玲はクレインの前に座り、アウラは立ったまま、近くの柱にもたれ掛かった。
「んで、ヴィンセル様?あなたは一体この大英帝国では何者なんですかねぇ?」
悪巧みをしているような笑顔を浮かべているアウラに思わずクレインは自分の腹部に手をあてた。
「なんだい?ヴィンセル様。お腹でも壊したのかい?甘党だからひ弱なんだよ君は~」
「貴様のせいだとなぜ気づかない・・・!」
歯ぎしりをする勢いでクレインが唸る様子をアウラはにやにやと見ていた。
「クレインはおちょくると楽しいねぇ」
「アウラ・・・」
呆れたような声をだした玲はTOPのミッションに参加するさいには常備しているタブレットを鞄の中から取りだし、痛む胃を押さえているクレインに手渡した。
クレインはすまない、と息も絶え絶えに言い、震える手でタブレットを掴み呑み込んだ。
ぐわりと目を見開いてから、ソファーに突っ伏した。
「相変わらず不味いが粉薬じゃないだけ救われるな・・・」
「良薬は口に苦しですよ」
「もっと苦くしたらどうだいレイ~?っと、彼が帰ってきたね」
アウラの台詞にクレインと玲がフロントの方を見てみると、副総支配人の姿があった。
「失礼致します。馬車の準備が整いました」
クレインはソファーに埋めていた身体をおこして立ち上がった。
エントランスからすぐ近くにある出入り口をフロアスタッフの人が開けると階段の脇に栗毛の二頭の馬がひいている馬車が待機していた。

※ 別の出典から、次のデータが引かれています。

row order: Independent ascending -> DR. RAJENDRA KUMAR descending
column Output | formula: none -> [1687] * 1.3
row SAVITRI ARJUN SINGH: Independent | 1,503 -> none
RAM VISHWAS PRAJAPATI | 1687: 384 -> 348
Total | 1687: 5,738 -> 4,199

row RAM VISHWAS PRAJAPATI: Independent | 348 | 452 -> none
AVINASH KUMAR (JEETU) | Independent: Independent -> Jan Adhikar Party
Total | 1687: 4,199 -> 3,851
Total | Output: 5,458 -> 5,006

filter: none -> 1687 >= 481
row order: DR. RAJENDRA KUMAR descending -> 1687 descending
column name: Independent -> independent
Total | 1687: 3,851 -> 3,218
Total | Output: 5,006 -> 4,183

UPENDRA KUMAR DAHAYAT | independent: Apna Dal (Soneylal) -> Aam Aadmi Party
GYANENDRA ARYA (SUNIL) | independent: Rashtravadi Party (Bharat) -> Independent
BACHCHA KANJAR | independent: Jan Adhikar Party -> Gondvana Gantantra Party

馬車の種類はランドーである。四輪車であり貴族などの上流階級に好んで使用されている。
分かりやすく言えばシンデレラを王子の城まで送り迎えをしたカボチャの馬車だ。
乗馬従者が馬車の側に控えていた。そして副総支配人の方にちらりと視線を向けてからクレインに行き場を尋ねた。
「どちらまで行かれますか?」
「・・・そうだな。シティ付近で良い」
「かしこまりました」
「レイ、先に乗れ」
「あ、はい」
玲はクレインにエスコートされるように、馬車内に入り、ふかふかなソファーになっている所に腰をおろした。アウラも続けて座る。
ふわりと、甘い香りが鼻を擽って振り返ったが扉は閉められたあとだった。